Meteorological history
- Formed: 9 February 2011
- Extratropical: 17 February 2011
- Dissipated: 19 February 2011

Tropical cyclone
- 10-minute sustained (MFR)
- Highest winds: 155 km/h (100 mph)
- Lowest pressure: 957 hPa (mbar); 28.26 inHg

Category 3-equivalent tropical cyclone
- 1-minute sustained (SSHWS/JTWC)
- Highest winds: 185 km/h (115 mph)
- Lowest pressure: 948 hPa (mbar); 27.99 inHg

Overall effects
- Fatalities: 34 total
- Areas affected: Madagascar
- IBTrACS
- Part of the 2010–11 South-West Indian Ocean cyclone season

= Cyclone Bingiza =

South-West Indian tropical cyclone in 2011

Tropical Cyclone Bingiza was the only named storm to make landfall in the inactive 2010–11 South-West Indian Ocean cyclone season. The second of three storms, Bingiza developed on 9 February to the northeast of Madagascar. For a few days it meandered generally southwestward, failing to intensify significantly. On 12 February, the storm began a steady westward track as environmental conditions became more favorable. In a 24‑hour period, Bingiza developed from a moderate tropical storm into an intense tropical cyclone with a well-defined eye. After attaining peak 10-minute sustained winds of 155 km/h, the cyclone moved ashore in northeastern Madagascar on 14 February and quickly weakened as it crossed the country. Bingiza emerged into the Mozambique Channel as a weak tropical disturbance, and it turned southward to move across western Madagascar. Bingiza attained tropical storm status before making its final landfall near Morondava, degenerating into a remnant low on 17 February, and completely dissipating two days later.

Across Madagascar, the cyclone killed 34 people and injured 13 others. High winds destroyed 25,464 houses, which left 25,845 people homeless. Bingiza first affected the Masoala National Park, destroying half of a village and leaving it isolated. High winds and heavy rainfall left over 500 km^{2} (195 mi^{2}) of damaged crops, which increased food prices and threatened the economic livelihoods of the affected people.

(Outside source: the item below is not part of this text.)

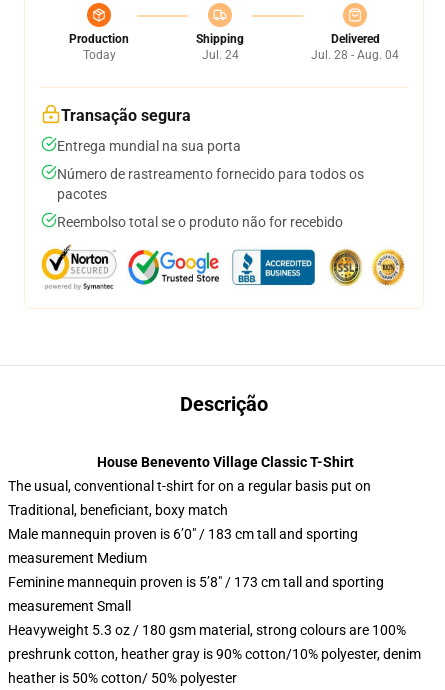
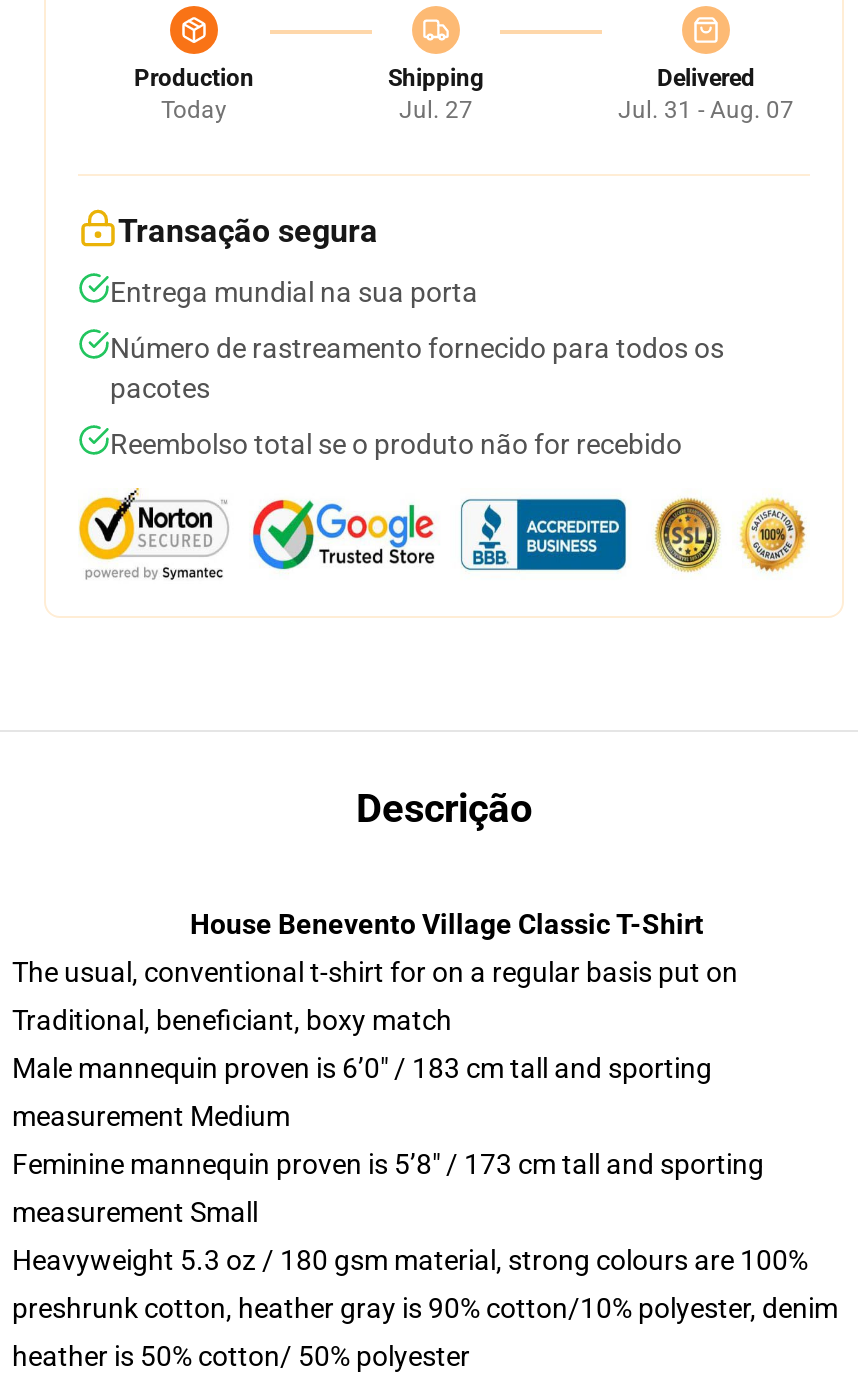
[202,48,238,62] Jul. 24 -> [399,95,473,123] Jul. 27
[311,48,399,62] Jul. 28 - Aug. 04 -> [618,95,794,123] Jul. 31 - Aug. 07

==Meteorological history==

The origins of Cyclone Bingiza were from a persistent area of disorganized convection on 8 February, about 880 km north-northeast of Réunion. At the time, the system consisted of a poorly defined circulation, located in an area of low wind shear. It moved west-southwestward along the northern periphery of a ridge, and its convection gradually became more organized over the center. On 9 February, Météo-France (MF) classified the system as Tropical Disturbance 5, and six hours later upgraded it to a tropical depression. Shortly thereafter, the Joint Typhoon Warning Center (JTWC) issued a tropical cyclone formation alert after convective banding and outflow increased. Following intensification of the depression into a moderate tropical storm, MF advised the Madagascan Weather Service to name the storm as Bingiza which they did late on February 9.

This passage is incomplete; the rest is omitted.